* [Revision tracking records]:
*** Begin section ***
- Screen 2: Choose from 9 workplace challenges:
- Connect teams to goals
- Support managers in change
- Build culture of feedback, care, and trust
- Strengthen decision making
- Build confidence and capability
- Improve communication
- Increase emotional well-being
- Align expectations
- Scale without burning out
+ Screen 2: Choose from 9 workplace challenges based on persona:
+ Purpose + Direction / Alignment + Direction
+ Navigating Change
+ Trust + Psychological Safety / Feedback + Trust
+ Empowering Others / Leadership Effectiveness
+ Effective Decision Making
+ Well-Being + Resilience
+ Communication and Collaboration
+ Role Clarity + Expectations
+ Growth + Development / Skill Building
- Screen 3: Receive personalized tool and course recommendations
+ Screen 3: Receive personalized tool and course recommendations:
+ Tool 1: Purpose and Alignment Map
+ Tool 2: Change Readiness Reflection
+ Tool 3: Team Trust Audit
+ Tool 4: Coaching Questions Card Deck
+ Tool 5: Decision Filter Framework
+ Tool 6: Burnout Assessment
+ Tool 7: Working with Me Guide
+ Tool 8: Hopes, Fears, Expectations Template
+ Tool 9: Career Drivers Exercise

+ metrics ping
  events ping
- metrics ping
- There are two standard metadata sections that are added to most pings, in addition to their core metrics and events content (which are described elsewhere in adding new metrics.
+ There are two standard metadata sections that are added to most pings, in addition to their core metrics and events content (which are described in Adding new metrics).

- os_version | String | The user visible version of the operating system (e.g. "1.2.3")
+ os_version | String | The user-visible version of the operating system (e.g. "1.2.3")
*** End section ***
* [Work order]:
Search the data for the word "visible" and copy each line where it appears.

* [Output of the task]:
- os_version | String | The user visible version of the operating system (e.g. "1.2.3")
+ os_version | String | The user-visible version of the operating system (e.g. "1.2.3")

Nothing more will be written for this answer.